Ahora, el gusano de la cárcava roe cerca de mi cabeza, la tierra palpita, sorda e inmensa, como un corazón que se apaga, y la tiniebla, esa sombra bañada de olores profundos, se ensancha y se contrae, al compás del pálpito cetónico; es la antesala definitiva… ¡Nunca me he sentido tan solo! La vida que cesa se recuerda como el apagado aroma de una flor seca, como el primer gran terror que sentí al cerciorarme de la situación, al comprobar que alguien, quizá desconocido por mí, un funcionario más, debió agotar una última posibilidad. Intenté gritar, hacer algo, pero una extraña paz me llevó a considerar que debía mantener la calma para que todo se desvaneciera de la forma más rápida posible... Ahora estoy aquí y nada puedo hacer.

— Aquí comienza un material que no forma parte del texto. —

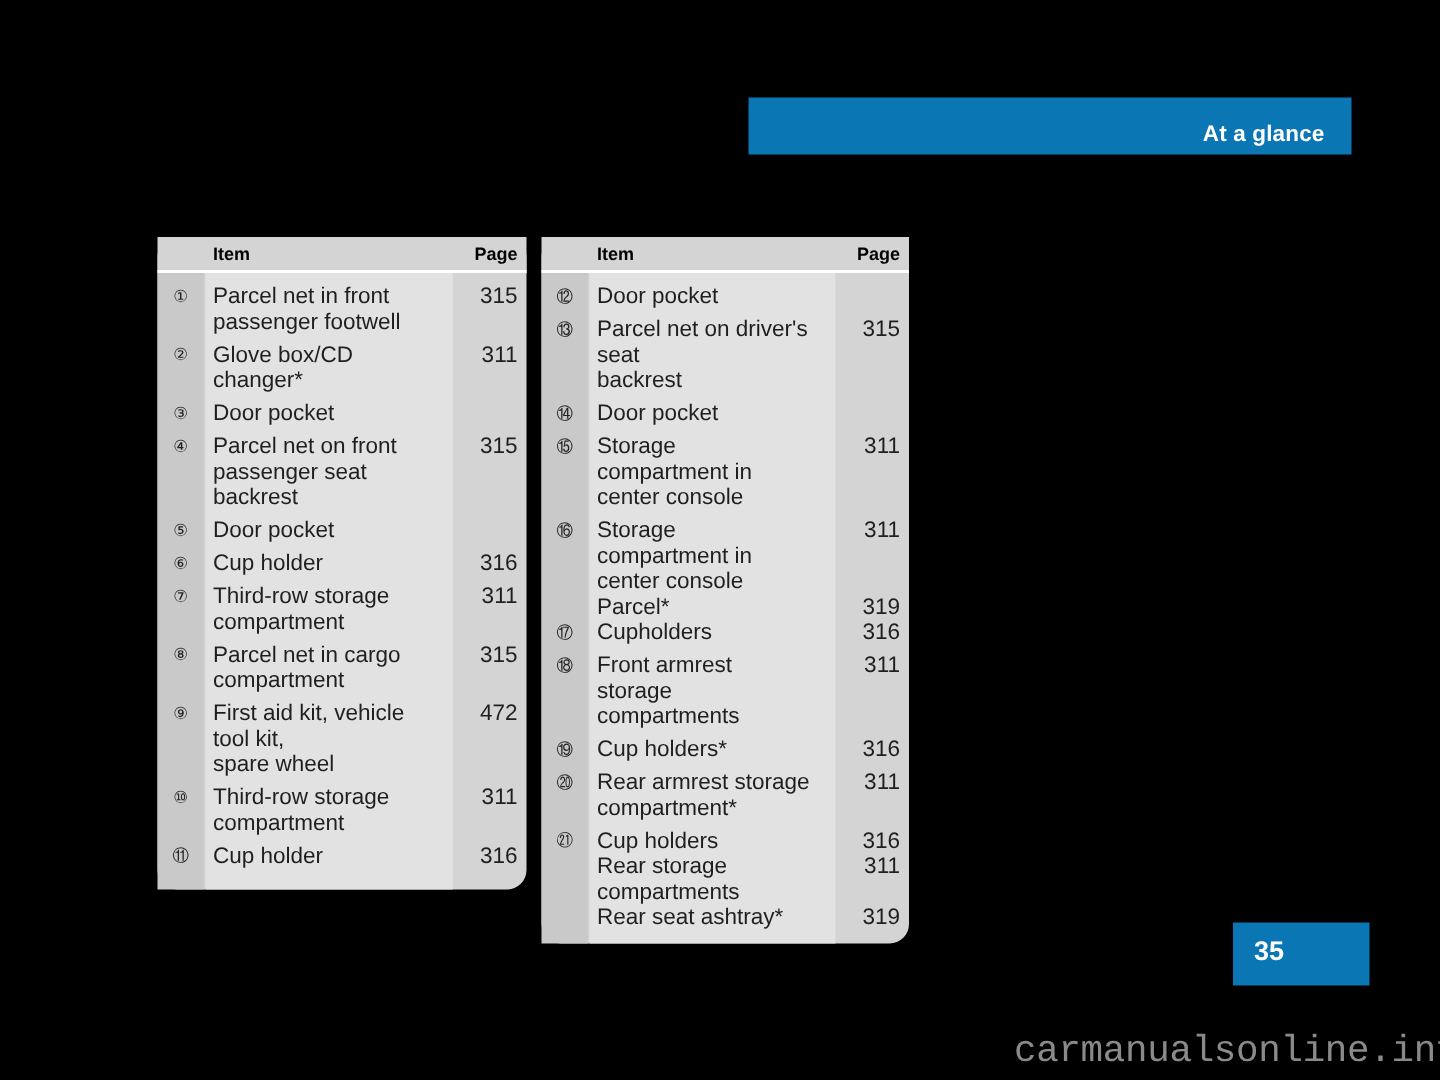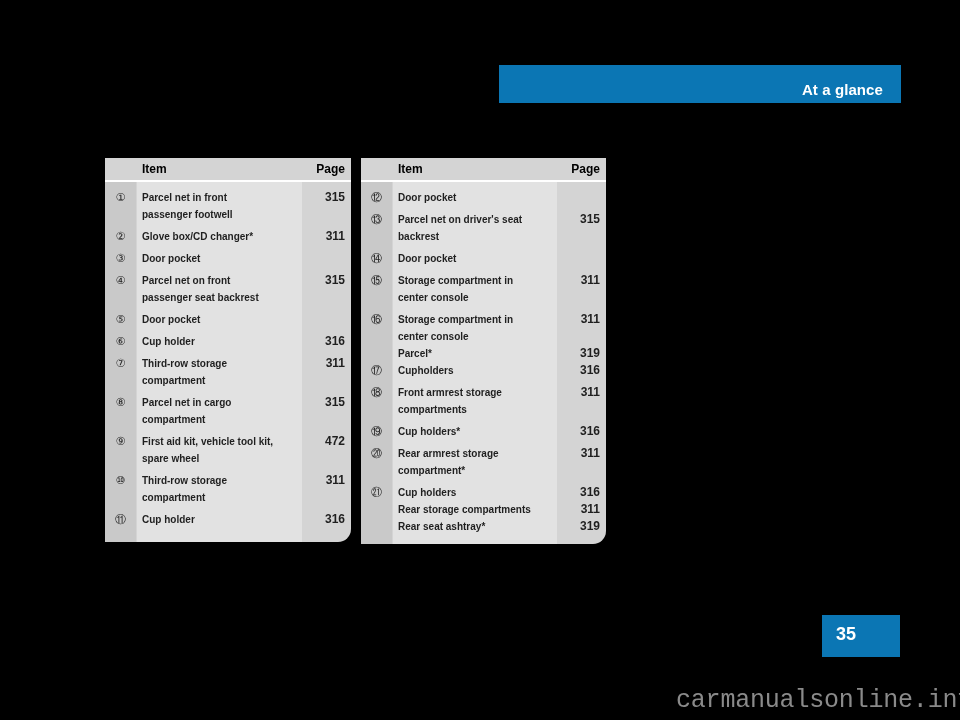--- a/index.html
+++ b/index.html
@@ -111,43 +111,41 @@
     font-size: 11px;
     line-height: 17px;
     color: #222222;
     font-family: "DejaVu Sans", sans-serif;
   }
   .cell-item {
     flex: 1 1 auto;
     padding-left: 6px;
     padding-right: 16px;
     line-height: 17px;
-    font-size: 10px;
+    font-size: 15px;
     color: #1f1f1f;
-    font-weight: bold;
   }
   .cell-page {
     flex: 0 0 49px;
     width: 49px;
     text-align: right;
     padding-right: 6px;
     box-sizing: border-box;
     line-height: 17px;
-    font-size: 12px;
+    font-size: 15px;
     color: #1f1f1f;
-    font-weight: bold;
   }
   .cell-item .l2 { display: block; }
 
   
   #page-badge {
     position: absolute;
     left: 822px;
     top: 615px;
-    width: 78px;
+    width: 91px;
     height: 42px;
     background: #0b76b4;
   }
   #page-badge span {
     position: absolute;
     left: 14px;
     top: 9px;
     color: #ffffff;
     font-size: 18px;
     font-weight: bold;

Tal vez sí, algo... Debo aprovechar esta calma para ser eficiente. Nada hay en derredor. Nada se ve. Nada se oye. Nada. Pero lo siento, lo siento a él. Está a punto de regresar otra vez y abatirme. Debo darme prisa, ahora que tengo la sensación de encontrarme livianamente solazado, en esta angustia y locura postreras, como cuando estuve en el útero materno. No quiero contemplar otra vez su horrísona faz, oír su eco desesperante; ahora lo siento lejos, pero sé que no tardará en volver. Me acecha desde el centro mismo de la tiniebla y de mí mismo. Estamos solos él y yo, yo y él, el horror y yo. Aunque fui abandonado a la suerte irreparable, mantendré la calma para propiciar el fin. Se acaba el aire muy lentamente y esta angustiante situación parece dilatarse opresivamente; no lo puedo soportar, nadie sería capaz de arrostrar esta angustia. Solo me resta autolesionarme para acabar pronto. Sajaré un dedo con mis dientes y comeré la pulpa, hasta que deje desnuda la falange y con ella me atravesaré la garganta... Oh, un alivio mayor en mi tormento, un camino mejor: el viejo objeto amado que me brindó tan buenos momentos viene ahora a socorrerme, la vieja pluma que guardé en este traje... ¡Ah, está ahí! Espero que pueda aferrarla bien entre mis dedos helados y colocarla en el punto preciso, que no se rompa el plumín, que cumpla rauda su función.